Entrepreneurs think they can feel safe due to the low capacities of the supervisory bodies. A question that one gets asked again and again as a data protection officer is: “What should happen? Nobody notices that anyway! ”
A look at the figures in the 2019 activity reports published by the supervisory authorities shows that the number of complaints and control suggestions has increased enormously since the introduction of the GDPR. Citizens were made aware of data protection both through media reporting and, for example, through their own training courses as employees. Data protection violations are therefore detected more quickly and easily. Employees and customers in particular can play a key role in uncovering fines for the risk factors.
In the course of their work, employees learn a lot about the processes and structures in their company. Due to the higher level of awareness, most of them understand when processes in the company are not regulated in accordance with the GDPR and know which managers in the company do not attach great importance to data protection. It can have a correspondingly negative effect if employees become dissatisfied. The inhibition threshold to “get back at the company” when employees are laid off is particularly low. And what would be easier than to give the supervisory authority a tip that customer data has been piling up in the open filing cabinet in the staff kitchen for 30 years, or in the case of certificates of incapacity for work or that employees send sick notes by email to all colleagues “for information purposes”.

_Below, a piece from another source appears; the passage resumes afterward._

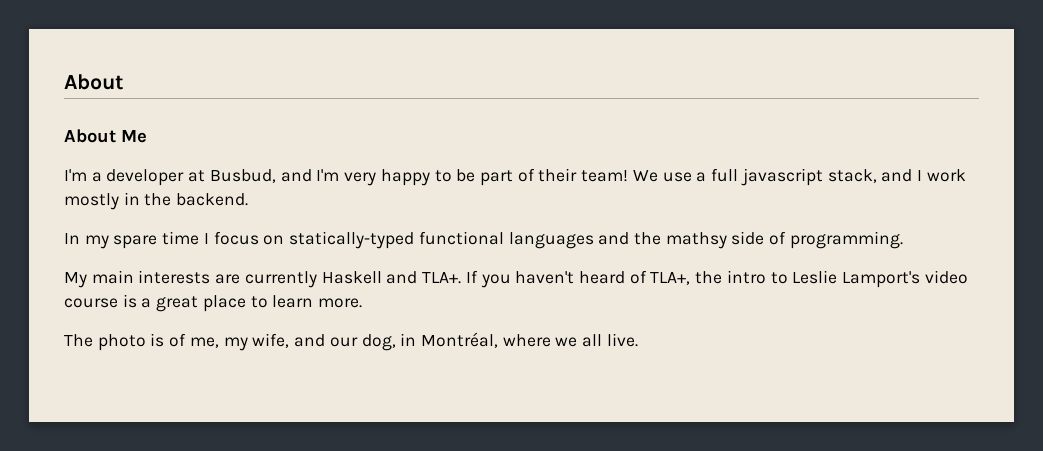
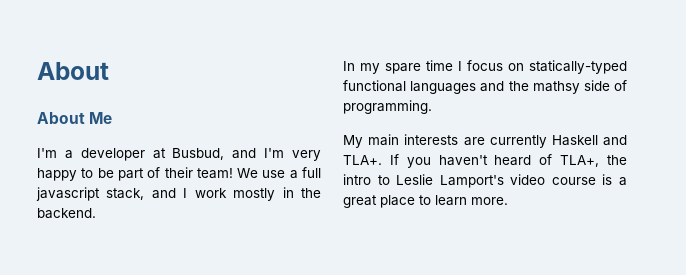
- The photo is of me, my wife, and our dog, in Montréal, where we all live.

The headlines were also made by the judgment of the Düsseldorf Labor Court of March 5, 2020 – 9 Ca 6557/18, according to which an employee was awarded damages of € 5,000 because his right to information according to the GDPR had not been fulfilled sufficiently and on time. If more courts follow this approach in the future, the prospect of receiving compensation for pain and suffering should also represent an increased incentive for employees and customers to report violations to the supervisory authority.
Another of many risk factors are customers. Customers also notice when processes are regulated in a way that is contrary to the GDPR. If, for example, the files of other customers are openly visible in the reception area, if video surveillance takes place without signage or if they receive e-mails that were intended for another recipient, the customer can quickly get the impression that the company is data protection, and thus also the Risk factors is not that important.
Customers can react particularly irritably if their inquiries regarding services can never be answered. For this, however, advertising flutters into the mailbox every 4 weeks, although this has already been contradicted (several times). The inclined consumer can quickly find out about the admissibility of such behavior on the Internet and easily make a corresponding entry using the online form of the supervisory authorities.
If that’s not enough as an entrepreneur: Just one look at the company website, where the data protection declaration is extremely brief and the cookie banner is out of date, is enough for angry employees and dissatisfied customers to be able to immediately determine: Supervisory authority can be punished with a fine.
Entrepreneurs underestimate open flanks when it comes to data protection. Customers and employees in particular receive insights into the company that reveal gaps in data protection. Companies should not feel encouraged when it is reported in the press that the staffing of the supervisory authorities leaves something to be desired and that unreasonable inspections need to be expected in very few cases.
Because even if unprompted checks still take place far too seldom: Many consumers and employees now know very well about their rights and obligations under the GDPR and make use of the practical option of using the online form for complaints. If entrepreneurs do not make efforts to adapt in order to achieve GDPR compliance, a review by the supervisory authorities will have a difficult position. The argument “Nobody knows!” Can therefore be easily refuted. But it would be even better if the data protection officer couldn’t be confronted with it in the first place.
As the data protection officer, it is our job to identify gaps in data protection at an early stage and to support you with tailor-made solutions in establishing GDPR compliance. So you can concentrate on your core tasks while we take care of your data protection. If you are unsure what is important for your company – we will be happy to advise you. Here you come to our contact form.